She paused for a moment. ‘You have to be really flexible,’ she replied. ‘You have to get into the mindset.’ I nodded. Plans in India sometimes have to be changed. I’ve come to the conclusion you need a sense of humour and a certain amount of resilience to enjoy the experience.

‘But I’ve met some fantastic people,’ she concluded. ‘I wanted to explore a completely new culture, outside my comfort zone, but with the safety net of an organisation such as GVI.’

Paula and I shared a bathroom, some grumbles, and plenty of laughs. I was sorry to see her return home.

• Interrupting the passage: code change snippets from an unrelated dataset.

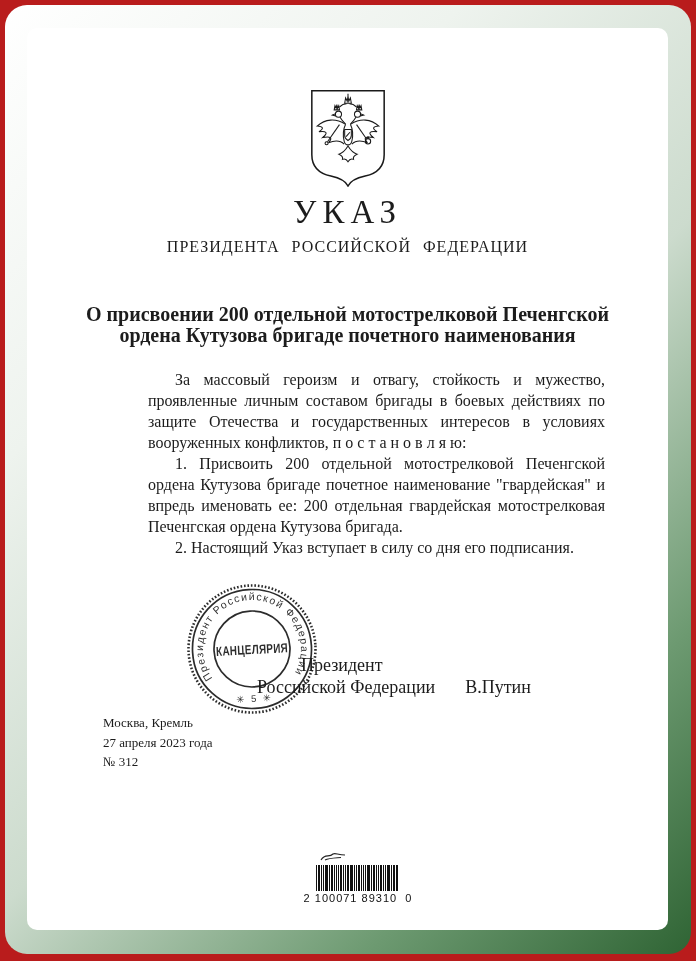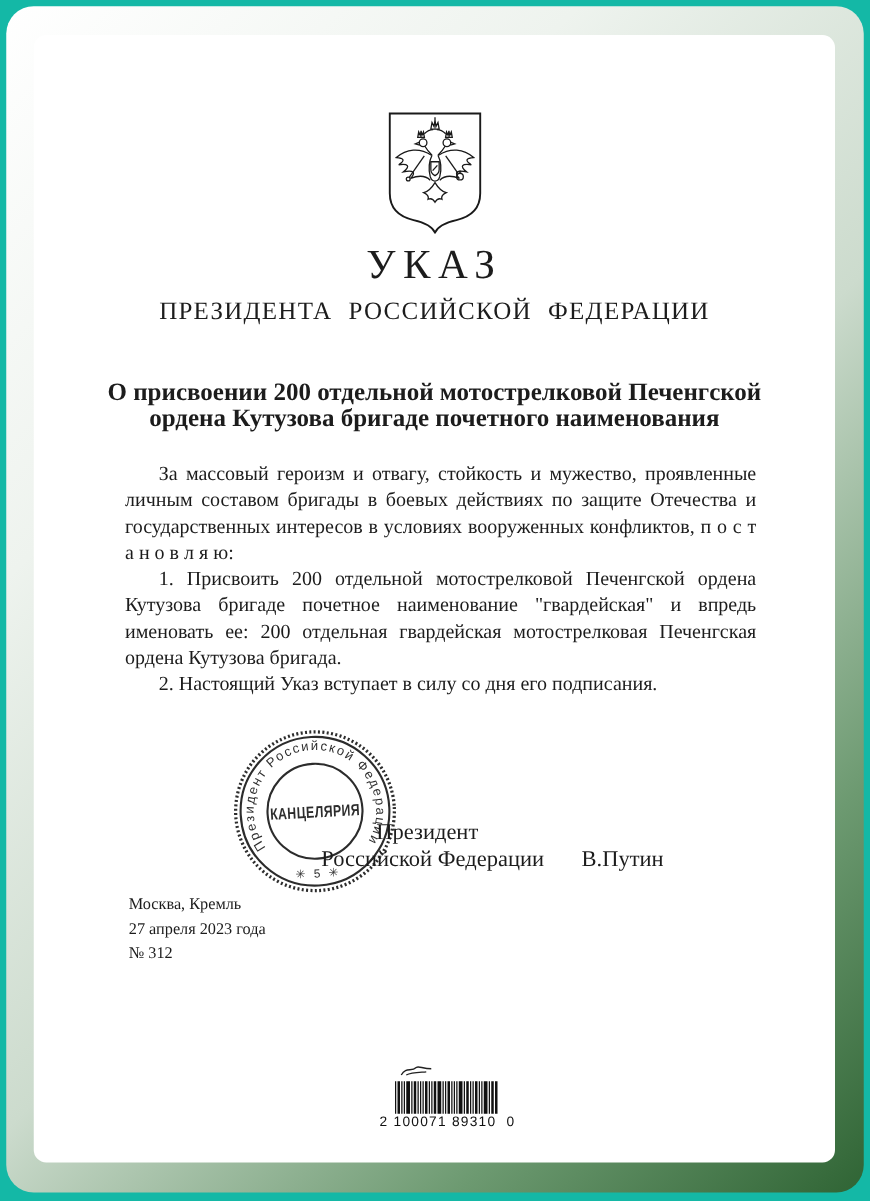--- a/index.html
+++ b/index.html
@@ -1,39 +1,39 @@
 <!DOCTYPE html>
 <html><head>
 <meta charset="utf-8">
 <style>
   * { margin:0; padding:0; box-sizing:border-box; }
   html,body { width:696px; height:961px; background:#ffffff; overflow:hidden;
               font-family:"Liberation Serif","DejaVu Serif",serif; color:#1c1c1c; }
-  .canvas { position:relative; width:696px; height:961px; background:#14b8a6; }
+  .canvas { position:relative; width:696px; height:961px; background:#b91c1c; }
 
   
   .frame { position:absolute; left:5px; top:5px; right:5px; bottom:7px;
            border-radius:22px;
            background:linear-gradient(135deg,#ffffff 0%,#eef3ee 28%,#ccdbcd 55%,#6d9a71 80%,#2f6434 100%); }
   .page  { position:absolute; left:27px; top:28px; width:641px; height:902px;
            background:#ffffff; border-radius:10px; }
 
   .coat { position:absolute; left:278px; top:60px; }
 
   .decree-type { position:absolute; left:0; top:166px; width:641px; text-align:center;
                  font-size:33px; font-weight:500; letter-spacing:6px; }
   .decree-issuer { position:absolute; left:0; top:210px; width:641px; text-align:center;
-                   font-size:20px; letter-spacing:1px; word-spacing:7px; }
+                   font-size:16px; letter-spacing:1px; word-spacing:7px; }
 
   .decree-title { position:absolute; left:40px; top:276px; width:561px; text-align:center;
                   font-size:20px; font-weight:bold; line-height:21px; }
 
   .body-text { position:absolute; left:73px; top:341px; width:505px;
                font-size:16px; line-height:21px; text-align:justify; }
-  .body-text p { text-indent:27px; }
+  .body-text p { text-indent:27px;margin-left:48px; }
 
   .sig { position:absolute; left:230px; top:626px; width:300px; font-size:18px; line-height:22px; }
   .sig .post1 { margin-left:44px; }
   .sig .post2 { display:flex; }
   .sig .name  { margin-left:30px; }
 
   .stamp { position:absolute; left:155px; top:551px; opacity:.92; transform:rotate(-3deg); }
 
   .footer { position:absolute; left:76px; top:685px; font-size:13px; line-height:19.5px; }
 

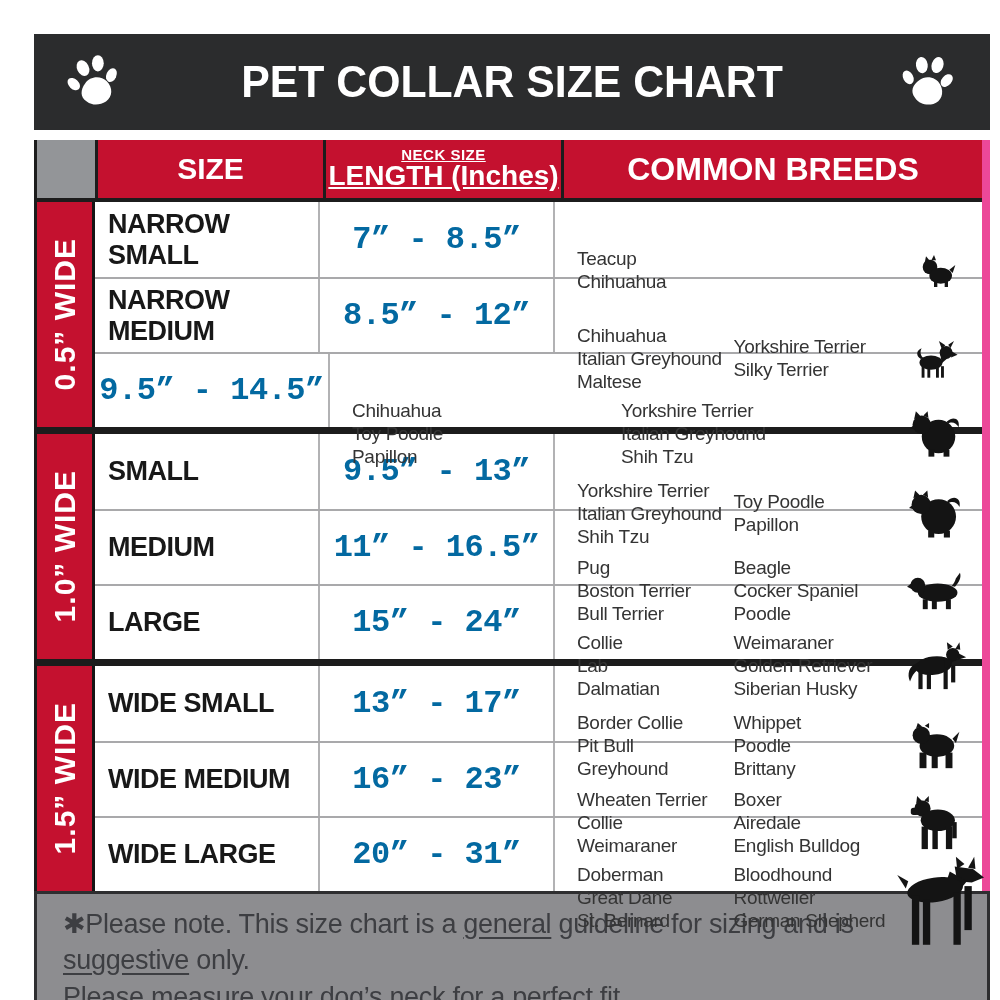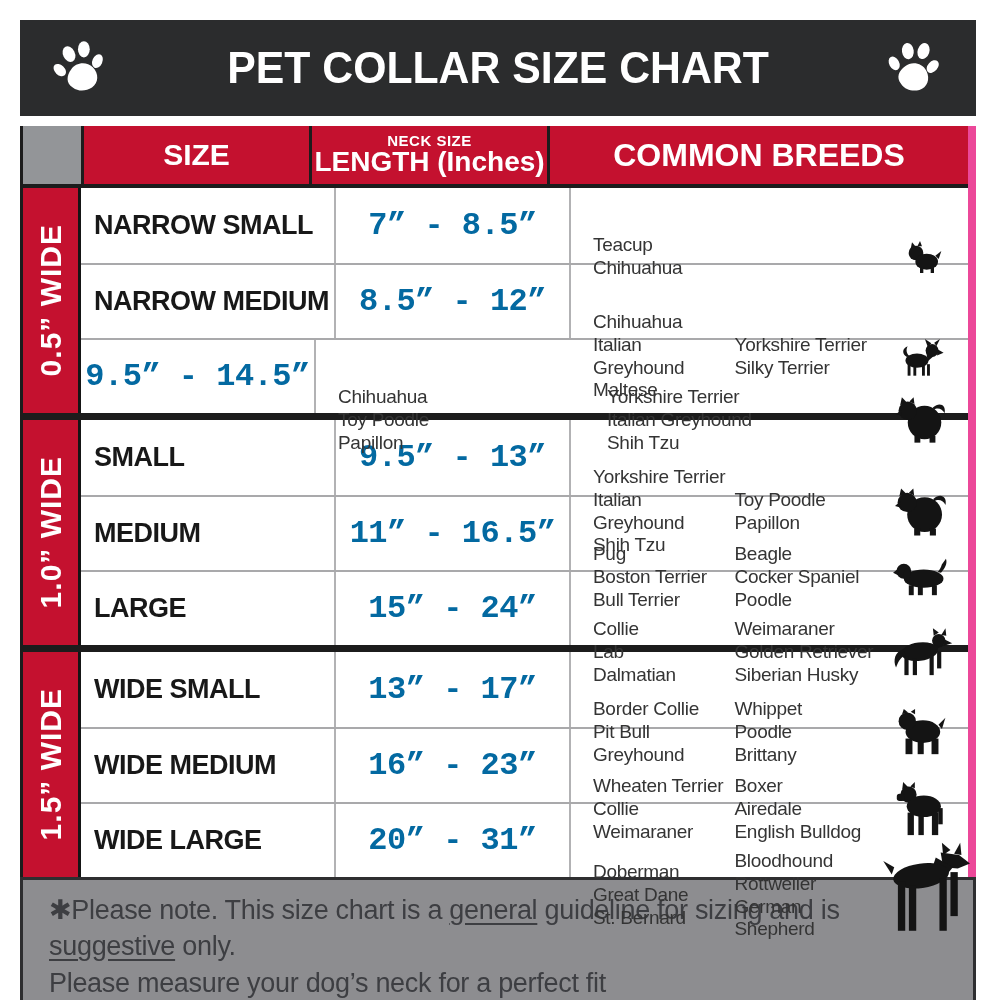--- a/index.html
+++ b/index.html
@@ -1,55 +1,55 @@
 <!DOCTYPE html>
 <html><head>
 <meta charset="utf-8">
 <style>
   * { margin:0; padding:0; box-sizing:border-box; }
   html,body { background:#ffffff; }
   body { font-family:"Liberation Sans", sans-serif; }
-  .page { position:relative; width:1000px; height:1000px; background:#fff; padding:20px; overflow:hidden; }
+  .page { position:relative; width:1000px; height:1000px; background:#fff; padding:34px; overflow:hidden; }
 
   
   .title-bar { width:956px; height:96px; background:#2b2c2d; display:flex; align-items:center; margin-bottom:10px; }
   .paw { width:58px; height:58px; flex:0 0 auto; }
   .paw.left  { margin-left:32px;  transform:rotate(-8deg); }
   .paw.right { margin-right:32px; transform:rotate(10deg); }
   .paw svg { width:100%; height:100%; fill:#ffffff; }
   .title-text { flex:1; text-align:center; color:#ffffff; font-size:45px; font-weight:700;
                 letter-spacing:0px; transform:scaleX(.95); white-space:nowrap; }
 
   
   .chart { width:956px; border-left:3px solid #1c1c1c; border-right:8px solid #ec4899; }
 
   
   .header-row { display:grid; grid-template-columns:58px 225px 235px 1fr; column-gap:3px;
                 background:#1c1c1c; height:58px; }
   .hcell { background:#c4112f; color:#fff; display:flex; align-items:center; justify-content:center;
            font-weight:700; letter-spacing:0; }
   .hcell.corner { background:#939598; }
   .hcell.size-h { font-size:30px; }
-  .hcell.neck-h { flex-direction:column; line-height:1.02; }
+  .hcell.neck-h { flex-direction:column; line-height:1.02;text-decoration:underline; }
   .neck-sub { font-size:15px; font-weight:700; letter-spacing:.5px; }
   .neck-main { font-size:28px; font-weight:700; }
   .hcell.breeds-h { font-size:32px; }
 
   
   .chart-body > .group { display:flex; border-top:7px solid #1c1c1c; }
   .chart-body > .group:first-child { border-top:4px solid #1c1c1c; }
   .band { width:58px; background:#c4112f; border-right:3px solid #151515;
           display:flex; align-items:center; justify-content:center; }
   .band-label { writing-mode:vertical-rl; transform:rotate(180deg); color:#fff; font-weight:700;
                 font-size:30px; letter-spacing:1px; white-space:nowrap; }
   .rows { flex:1; display:flex; flex-direction:column; background:#fff; }
   .row { height:75px; display:flex; align-items:stretch; }
   .row + .row { border-top:2px solid #a9a9ab; }
 
-  .cell-size { width:255px; display:flex; align-items:center; padding-left:13px;
+  .cell-size { width:225px; display:flex; align-items:center; padding-left:13px;
                font-size:27px; font-weight:700; color:#181818; letter-spacing:-.5px;
                border-right:2px solid #b2b2b4; }
   .cell-neck { width:235px; display:flex; align-items:center; justify-content:center;
                font-size:32px; font-weight:700; color:#0369a1; letter-spacing:-.5px;
                border-right:2px solid #b2b2b4;font-family:Liberation Mono, monospace; }
   .cell-breeds { flex:1; display:grid; grid-template-columns:1fr 1fr 92px; align-items:center;
                  padding-left:22px; position:relative;margin-top:46px; }
   .bcol { font-size:19px; color:#343434; line-height:1.2; white-space:pre-line; letter-spacing:-.3px; }
   .dog-slot { position:relative; height:100%; display:flex; align-items:center; justify-content:center; }
   .dog-slot svg { fill:#141414; }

image Meet Janet. A couple of years she was devastated to be made redundant from a job she loved with a large clothing manufacturing company in Yorkshire. As a chartered secretary she’d seen the company through many ups and downs. ‘And I didn’t want to leave.’ But once she’d got over the shock, she realised that this gave her the opportunity to do something she’d always wanted to do: live and work abroad. With three children and a busy life of work and study, this hadn’t been possible before.

‘And I wanted to give something back,’ she adds – a thread that runs through all the volunteers’ stories. First she took a TEFL course and spent three months in Cambodia. That gave her a taste for volunteering, and this year, she was drawn to GVI, not least because it offers excellent support and medical back up. Now 66 (several volunteers are in their 50s and 60s), and bursting with life, Janet was keen to roll up her sleeves and work in India.

For her, the highlights have been the people she’s met: ‘The children, the ladies in the homeless settlement, the people in the street.’ She also has kind words for the GVI staff, who work hard and have to be quick on their feet. ‘The programme leaders are totally committed and skilled.’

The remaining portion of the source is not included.